Records from a data source:
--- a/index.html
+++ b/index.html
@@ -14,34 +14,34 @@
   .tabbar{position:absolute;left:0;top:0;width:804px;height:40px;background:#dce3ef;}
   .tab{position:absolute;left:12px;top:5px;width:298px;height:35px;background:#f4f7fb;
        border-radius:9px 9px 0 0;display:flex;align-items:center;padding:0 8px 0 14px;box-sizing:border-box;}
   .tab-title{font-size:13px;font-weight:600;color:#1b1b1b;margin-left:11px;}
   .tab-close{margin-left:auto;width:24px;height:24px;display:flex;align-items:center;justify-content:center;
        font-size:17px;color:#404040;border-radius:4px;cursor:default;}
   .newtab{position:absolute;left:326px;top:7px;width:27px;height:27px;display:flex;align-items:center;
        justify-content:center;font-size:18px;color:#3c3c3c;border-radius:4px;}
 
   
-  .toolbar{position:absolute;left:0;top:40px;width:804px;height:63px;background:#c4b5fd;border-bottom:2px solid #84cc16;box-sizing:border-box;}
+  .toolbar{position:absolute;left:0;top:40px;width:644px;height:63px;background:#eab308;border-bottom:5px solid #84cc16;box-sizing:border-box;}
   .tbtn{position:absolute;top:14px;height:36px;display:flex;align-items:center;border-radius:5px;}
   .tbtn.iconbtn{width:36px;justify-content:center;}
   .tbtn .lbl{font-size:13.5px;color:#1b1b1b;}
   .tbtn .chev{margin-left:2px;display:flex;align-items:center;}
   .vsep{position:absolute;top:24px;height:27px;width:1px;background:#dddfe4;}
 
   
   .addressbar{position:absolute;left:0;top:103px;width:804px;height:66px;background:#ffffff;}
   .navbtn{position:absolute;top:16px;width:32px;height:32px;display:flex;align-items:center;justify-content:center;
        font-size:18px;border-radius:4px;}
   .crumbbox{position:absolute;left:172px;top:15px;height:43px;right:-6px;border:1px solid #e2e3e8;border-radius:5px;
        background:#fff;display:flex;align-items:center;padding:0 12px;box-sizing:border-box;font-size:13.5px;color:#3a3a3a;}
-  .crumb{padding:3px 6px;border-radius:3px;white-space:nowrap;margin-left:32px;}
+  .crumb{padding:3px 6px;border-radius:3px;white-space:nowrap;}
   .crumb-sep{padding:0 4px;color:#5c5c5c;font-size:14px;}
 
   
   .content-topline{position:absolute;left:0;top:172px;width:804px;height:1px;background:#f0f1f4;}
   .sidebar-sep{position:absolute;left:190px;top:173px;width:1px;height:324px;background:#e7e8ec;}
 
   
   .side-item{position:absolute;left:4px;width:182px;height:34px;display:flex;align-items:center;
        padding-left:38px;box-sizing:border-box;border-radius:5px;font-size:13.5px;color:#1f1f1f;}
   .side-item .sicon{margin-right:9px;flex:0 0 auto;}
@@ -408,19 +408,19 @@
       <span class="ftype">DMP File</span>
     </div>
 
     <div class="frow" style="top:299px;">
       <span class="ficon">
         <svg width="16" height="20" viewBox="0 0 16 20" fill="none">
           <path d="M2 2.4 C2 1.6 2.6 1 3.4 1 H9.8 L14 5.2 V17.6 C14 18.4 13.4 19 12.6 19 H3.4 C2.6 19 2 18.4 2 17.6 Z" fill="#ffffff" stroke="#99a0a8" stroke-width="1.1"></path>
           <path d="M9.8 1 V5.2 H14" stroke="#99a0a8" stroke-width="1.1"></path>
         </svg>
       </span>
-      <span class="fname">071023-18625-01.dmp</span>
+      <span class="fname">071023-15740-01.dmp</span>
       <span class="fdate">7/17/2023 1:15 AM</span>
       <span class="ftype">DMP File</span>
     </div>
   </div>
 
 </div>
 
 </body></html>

* * *

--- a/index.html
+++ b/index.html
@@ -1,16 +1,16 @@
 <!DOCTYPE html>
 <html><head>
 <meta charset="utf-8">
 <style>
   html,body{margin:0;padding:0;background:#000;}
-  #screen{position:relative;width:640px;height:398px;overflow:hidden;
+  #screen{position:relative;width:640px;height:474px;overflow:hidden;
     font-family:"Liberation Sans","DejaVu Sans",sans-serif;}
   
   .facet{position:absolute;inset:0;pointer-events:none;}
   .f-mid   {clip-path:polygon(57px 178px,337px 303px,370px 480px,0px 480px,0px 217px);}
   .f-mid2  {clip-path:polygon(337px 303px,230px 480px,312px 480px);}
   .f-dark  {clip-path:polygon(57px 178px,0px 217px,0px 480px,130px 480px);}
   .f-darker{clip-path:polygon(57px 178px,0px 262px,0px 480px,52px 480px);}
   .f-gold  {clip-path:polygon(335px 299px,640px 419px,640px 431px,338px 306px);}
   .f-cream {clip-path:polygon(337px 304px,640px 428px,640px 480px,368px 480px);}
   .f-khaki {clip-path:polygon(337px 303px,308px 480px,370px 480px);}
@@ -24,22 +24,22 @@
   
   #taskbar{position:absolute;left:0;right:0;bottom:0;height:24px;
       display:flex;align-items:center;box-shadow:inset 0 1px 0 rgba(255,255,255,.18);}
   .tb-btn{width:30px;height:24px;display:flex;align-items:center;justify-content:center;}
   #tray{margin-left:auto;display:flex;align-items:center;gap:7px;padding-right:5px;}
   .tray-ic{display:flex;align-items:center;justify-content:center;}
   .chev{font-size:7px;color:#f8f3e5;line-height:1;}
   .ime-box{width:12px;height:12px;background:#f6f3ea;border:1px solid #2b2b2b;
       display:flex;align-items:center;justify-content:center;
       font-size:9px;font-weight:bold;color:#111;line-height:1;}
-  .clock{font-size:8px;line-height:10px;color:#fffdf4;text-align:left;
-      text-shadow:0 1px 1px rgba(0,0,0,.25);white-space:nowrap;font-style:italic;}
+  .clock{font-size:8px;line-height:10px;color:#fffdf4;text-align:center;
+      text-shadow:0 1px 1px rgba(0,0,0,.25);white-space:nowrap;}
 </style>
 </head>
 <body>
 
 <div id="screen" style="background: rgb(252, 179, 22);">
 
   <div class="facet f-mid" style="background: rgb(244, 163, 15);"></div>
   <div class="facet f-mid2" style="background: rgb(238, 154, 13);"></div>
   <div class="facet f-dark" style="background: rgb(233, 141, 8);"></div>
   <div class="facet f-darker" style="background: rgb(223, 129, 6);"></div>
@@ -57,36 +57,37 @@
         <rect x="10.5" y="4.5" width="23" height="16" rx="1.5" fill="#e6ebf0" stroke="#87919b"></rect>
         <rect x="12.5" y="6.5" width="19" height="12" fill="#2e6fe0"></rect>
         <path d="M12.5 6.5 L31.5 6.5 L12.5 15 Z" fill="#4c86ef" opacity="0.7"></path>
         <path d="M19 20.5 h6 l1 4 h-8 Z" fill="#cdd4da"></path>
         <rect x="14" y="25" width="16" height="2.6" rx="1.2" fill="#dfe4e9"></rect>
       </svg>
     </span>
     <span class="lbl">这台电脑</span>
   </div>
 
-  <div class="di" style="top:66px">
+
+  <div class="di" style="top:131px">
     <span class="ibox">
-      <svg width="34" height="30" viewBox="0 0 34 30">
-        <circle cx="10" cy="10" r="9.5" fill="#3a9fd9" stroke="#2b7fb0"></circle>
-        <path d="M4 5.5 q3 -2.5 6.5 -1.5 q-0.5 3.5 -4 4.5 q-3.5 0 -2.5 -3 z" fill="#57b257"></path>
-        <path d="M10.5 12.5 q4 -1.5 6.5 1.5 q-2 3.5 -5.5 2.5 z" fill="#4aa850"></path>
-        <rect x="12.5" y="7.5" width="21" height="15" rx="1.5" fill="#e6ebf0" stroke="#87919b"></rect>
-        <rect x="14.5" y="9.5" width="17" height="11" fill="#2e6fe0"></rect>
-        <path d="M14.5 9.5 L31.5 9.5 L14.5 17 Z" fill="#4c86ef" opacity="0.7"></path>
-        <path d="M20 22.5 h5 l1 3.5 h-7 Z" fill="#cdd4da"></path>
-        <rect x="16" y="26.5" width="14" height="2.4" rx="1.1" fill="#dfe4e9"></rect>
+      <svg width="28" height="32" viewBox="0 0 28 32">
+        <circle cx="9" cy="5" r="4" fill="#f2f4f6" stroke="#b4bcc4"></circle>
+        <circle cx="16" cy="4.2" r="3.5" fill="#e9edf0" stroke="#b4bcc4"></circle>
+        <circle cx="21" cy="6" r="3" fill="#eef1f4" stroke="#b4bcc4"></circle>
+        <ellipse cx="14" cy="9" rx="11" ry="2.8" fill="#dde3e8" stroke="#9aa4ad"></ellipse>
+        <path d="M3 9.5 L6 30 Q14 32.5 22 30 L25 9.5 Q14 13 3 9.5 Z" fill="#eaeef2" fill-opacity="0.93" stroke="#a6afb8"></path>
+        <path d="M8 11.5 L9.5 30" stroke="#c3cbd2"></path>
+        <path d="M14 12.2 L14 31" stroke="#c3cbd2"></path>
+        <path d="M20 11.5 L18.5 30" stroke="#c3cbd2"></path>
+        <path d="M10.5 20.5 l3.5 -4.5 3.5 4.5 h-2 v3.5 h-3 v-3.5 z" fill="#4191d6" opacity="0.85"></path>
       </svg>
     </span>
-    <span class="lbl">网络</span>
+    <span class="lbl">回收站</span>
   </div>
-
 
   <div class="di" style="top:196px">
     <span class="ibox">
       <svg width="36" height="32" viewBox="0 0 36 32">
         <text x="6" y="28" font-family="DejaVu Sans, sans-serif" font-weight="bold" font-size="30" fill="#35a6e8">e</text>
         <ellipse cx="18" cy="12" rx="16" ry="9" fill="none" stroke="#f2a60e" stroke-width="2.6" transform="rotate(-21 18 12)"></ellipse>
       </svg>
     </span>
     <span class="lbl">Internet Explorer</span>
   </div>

- **THE PROBLEM**
Scan the records above for the string "rgba", and copy every line where it turns up.

- **RESULT FOR THIS EXERCISE**
       display:flex;align-items:center;box-shadow:inset 0 1px 0 rgba(255,255,255,.18);}
-      text-shadow:0 1px 1px rgba(0,0,0,.25);white-space:nowrap;font-style:italic;}
+      text-shadow:0 1px 1px rgba(0,0,0,.25);white-space:nowrap;}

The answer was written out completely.